Based on what we are learning, we are continuing to refine our methods, gather more data, and disseminate this information to the broader biomedical and surgical communities for widespread implementation. The success of the AMI stemmed largely from transdisciplinary collaboration. Historically, there has been a disconnect between the fields of medical engineering and clinical medicine. Our team was able to adopt a holistic design process, harness diverse expertise, and learn from each other. In doing so, we have come farther than I would have ever expected. Notwithstanding, there’s a long road ahead and we are eager to continue the journey. 

Following my graduation, I’ve started a postdoctoral fellowship at the MIT Langer Lab, where I’ll be acquiring expertise in medical device design and tissue engineering. Ultimately, I hope to merge these skills with my passion for re-engineering physiology to restore functionality in cases of disease and dysfunction, to seamlessly blend the powers of biology and technology, and to make the line between man and machine ultimately invisible. 

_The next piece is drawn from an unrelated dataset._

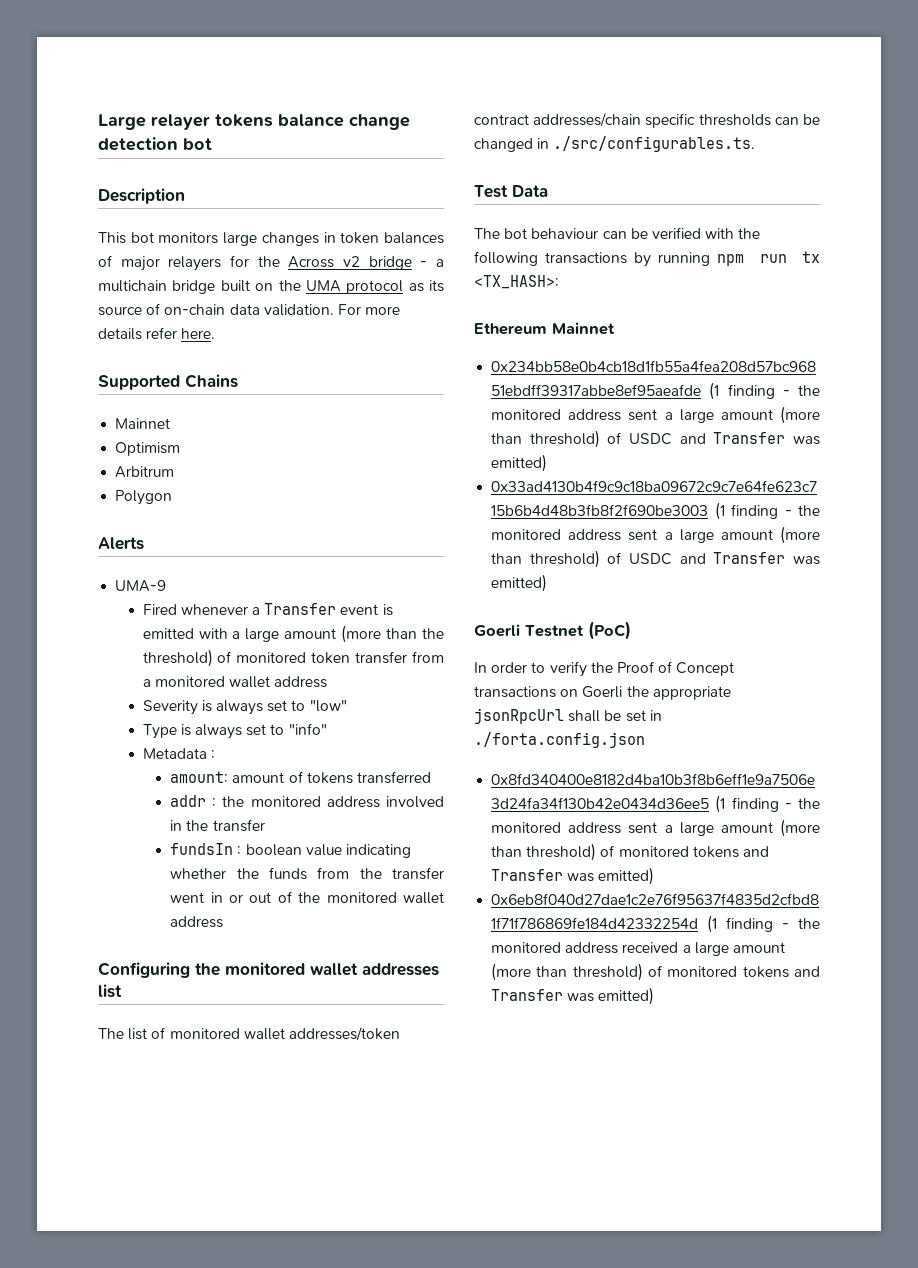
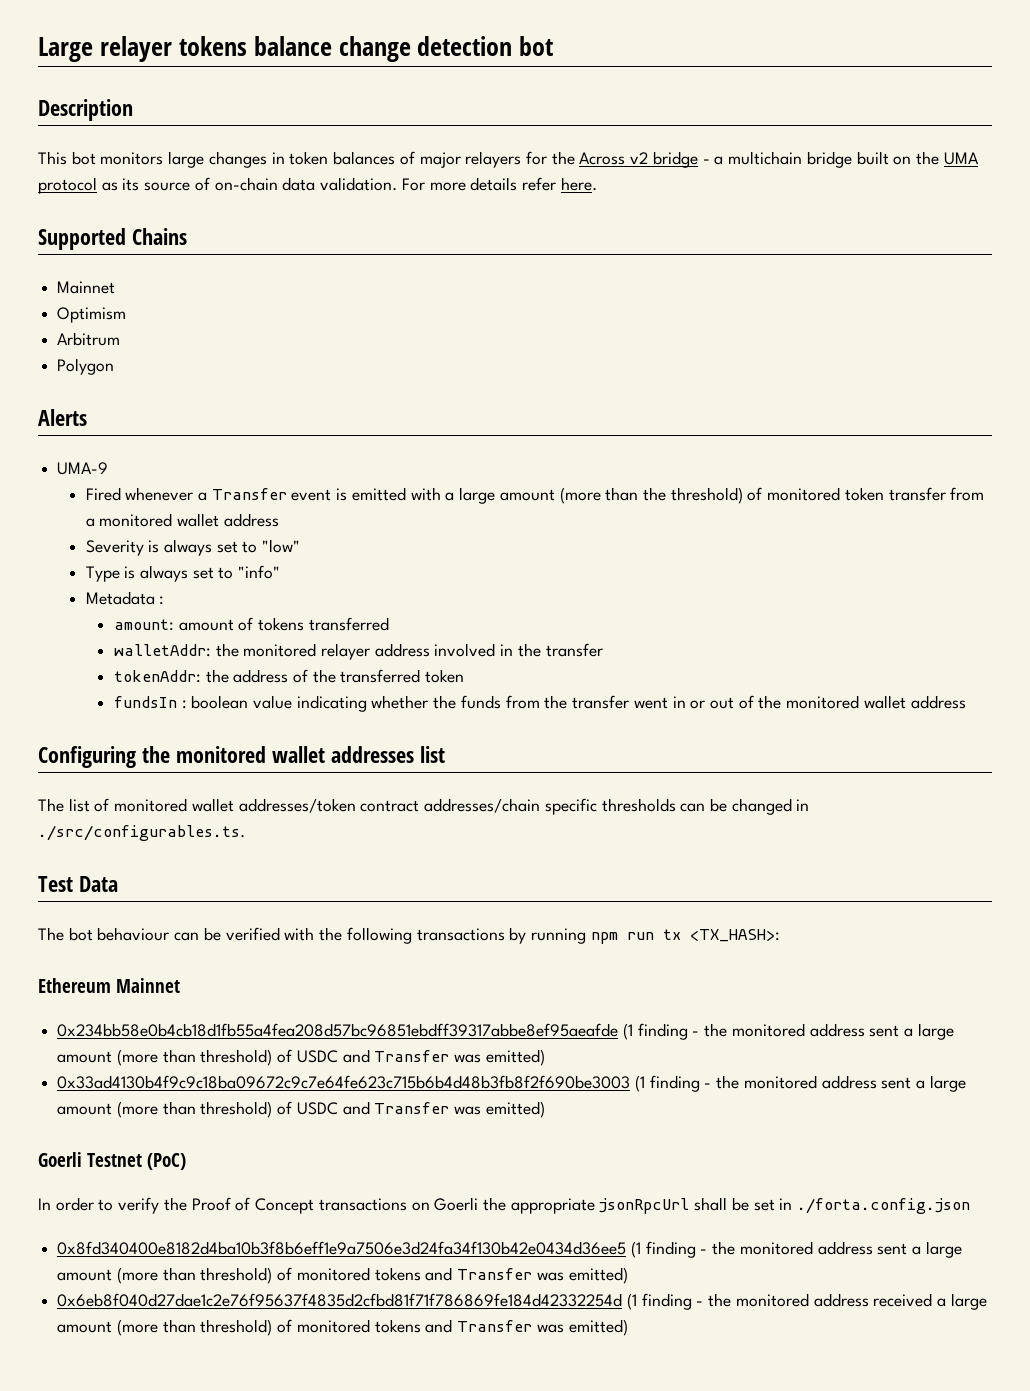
[170,795,321,807] addr : the monitored -> [113,643,371,660] walletAddr: the monitored relayer
(265, 825) none -> [113,669,465,683] // tokenAddr: the address of the transferred token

A world of difference: Shriya works with Madison, who received an above-knee amputation incorporating AMIs, to characterize her limb’s functionality and signaling capabilities as well as her brain’s perception. 

Dr. Srinivasan works with her patients on functional testing in a lab setting.

From Design Museum Magazine Issue 017

What does the brain perceive? Amputation normally leads to reorganization and sometimes the loss of brain structures responsible for movement and sensation of the given limb. A study of the brain’s motor and sensory circuitry carried out by Dr. Srinivasan and the team reveals that the AMI amputation paradigm can preserve sensory feedback signals in the brain and restore more normal sensorimotor connections.